On Grace. And the Disgusting Taste of Golden Calf Hooves.

Sometimes you have to break up with your vocation for a few minutes (or 3 days) because it’s breaking your weak heart and you’ve made it into a golden calf and you realize you’re accidentally kissing it’s golden calf hooves. And that bitter metallic taste on your lips is disgusting.

Then, while you’re watching it melt in the fire that you had to throw it in otherwise you’d end up in crazy town, these little things happen and you realize later (after you wash the mascara off your cheeks, look up from your navel, and quit swearing like a sailor) that these are the things of grace.

Your friend makes this for you because you don’t answer the phone. And it’s so accurate that you somehow begin simultaneously laughing and crying.

You find yourself at a super swanky bar with beautiful hipsters hitting on each other, and you’re hugging a friend that’s crying because she’s just gotten divorced.

Your sister texts a picture of June. and I mean. Duh. I mean duh.

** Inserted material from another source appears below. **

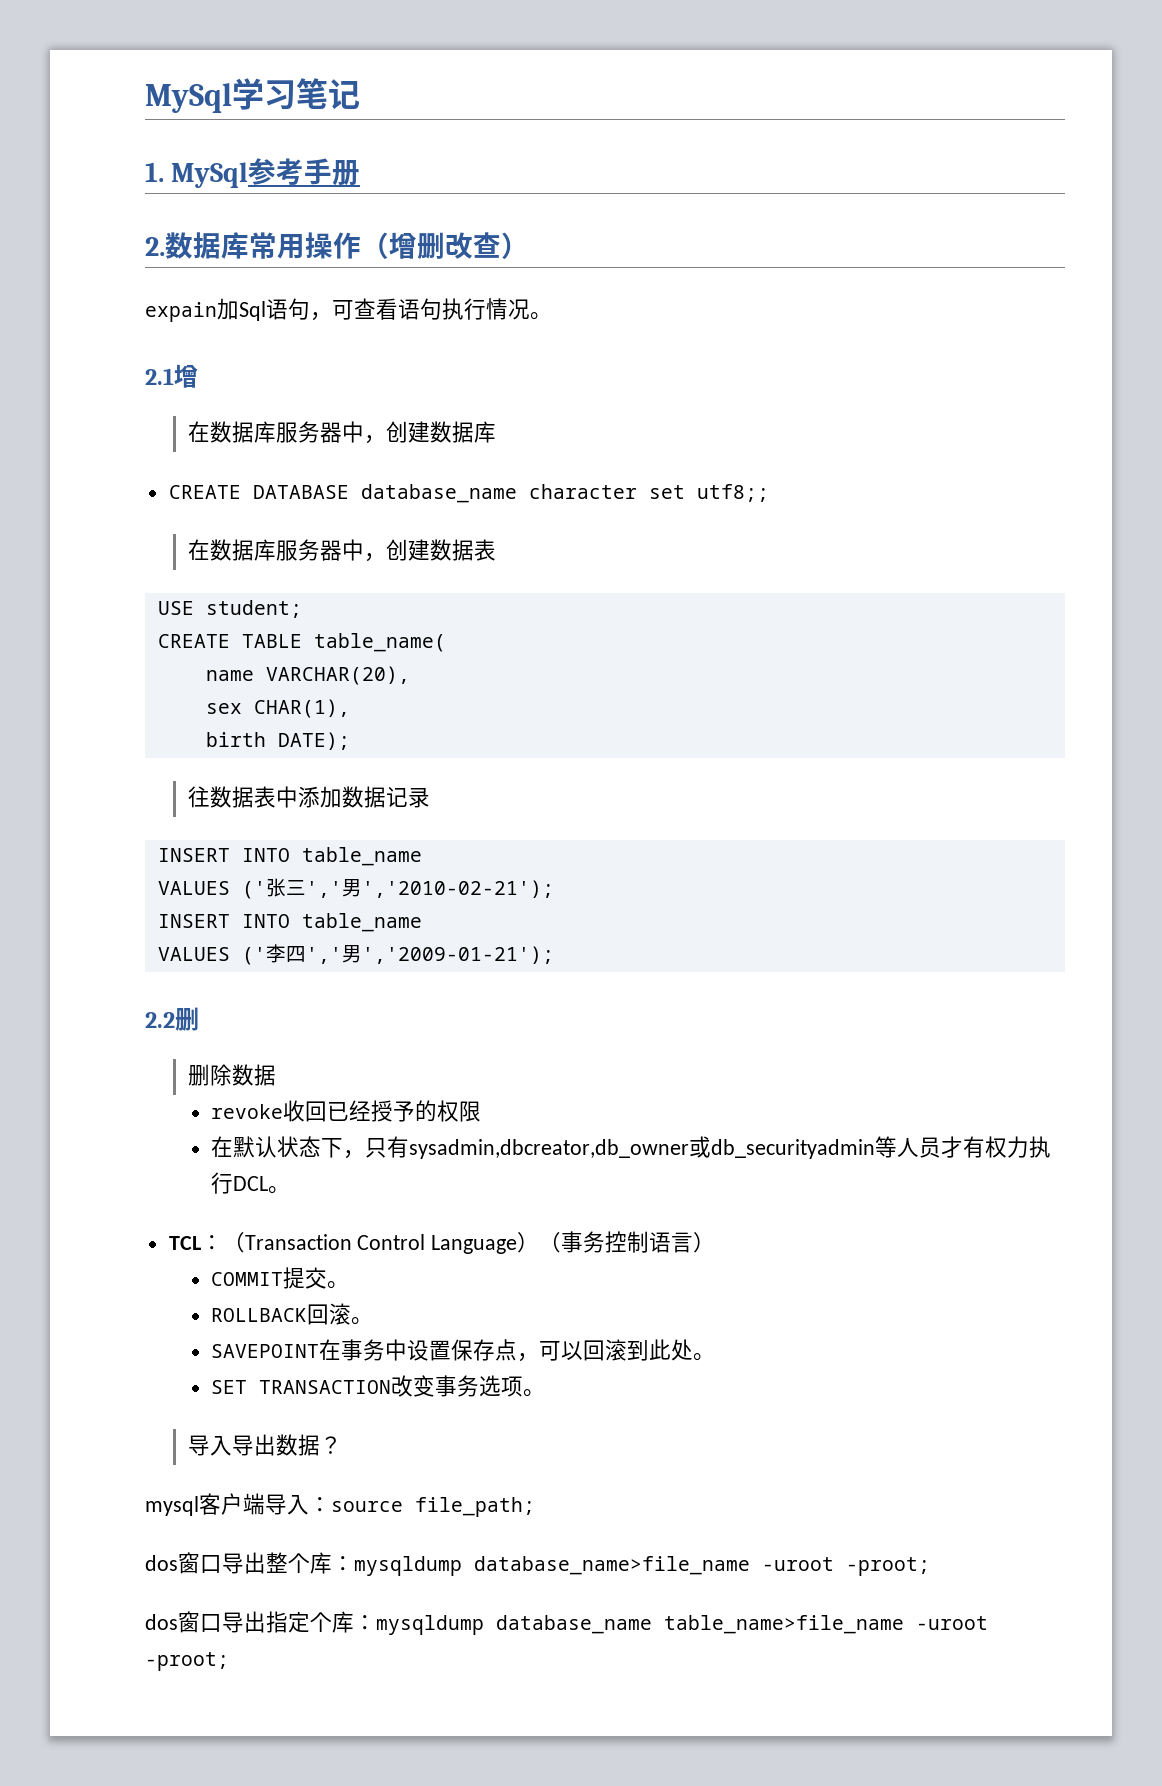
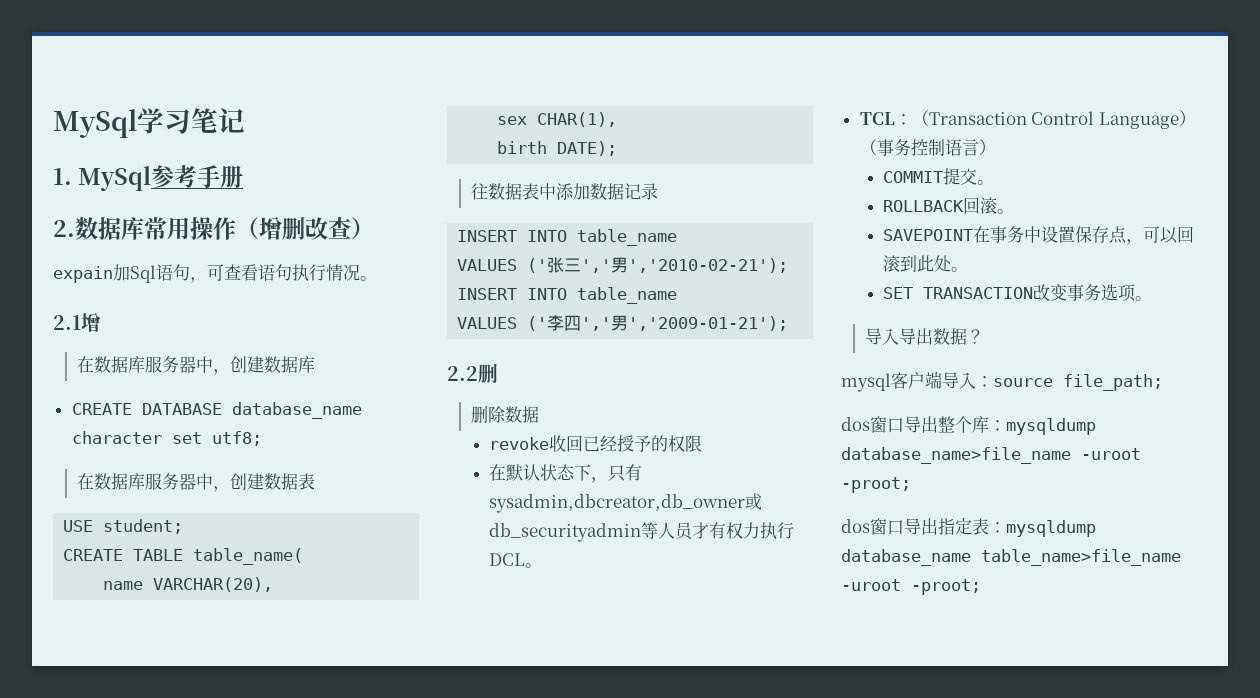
[696,484,769,502] utf8;; -> [211,431,262,446] utf8;
[310,1611,354,1633] 个库 -> [972,518,989,535] 表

While you’re stacking 85 chairs at your day job and about to cry from exhaustion and feeling like a loser, a customer stacks his chair on the table he’s been occupying. The chair is all backwards and wrong but the sentiment is all beautiful and right.

A new friend thanks you for being a friend out of the blue.

And then you return to your vocation Monday morning and just treat it like your grandmother’s piano. Dust it off. Sit on the creaky bench. Turn on the metronome. Try again. Remember you are not your peers. Try again. Erase any shiny gold in your brain that might turn into a cow. And try again.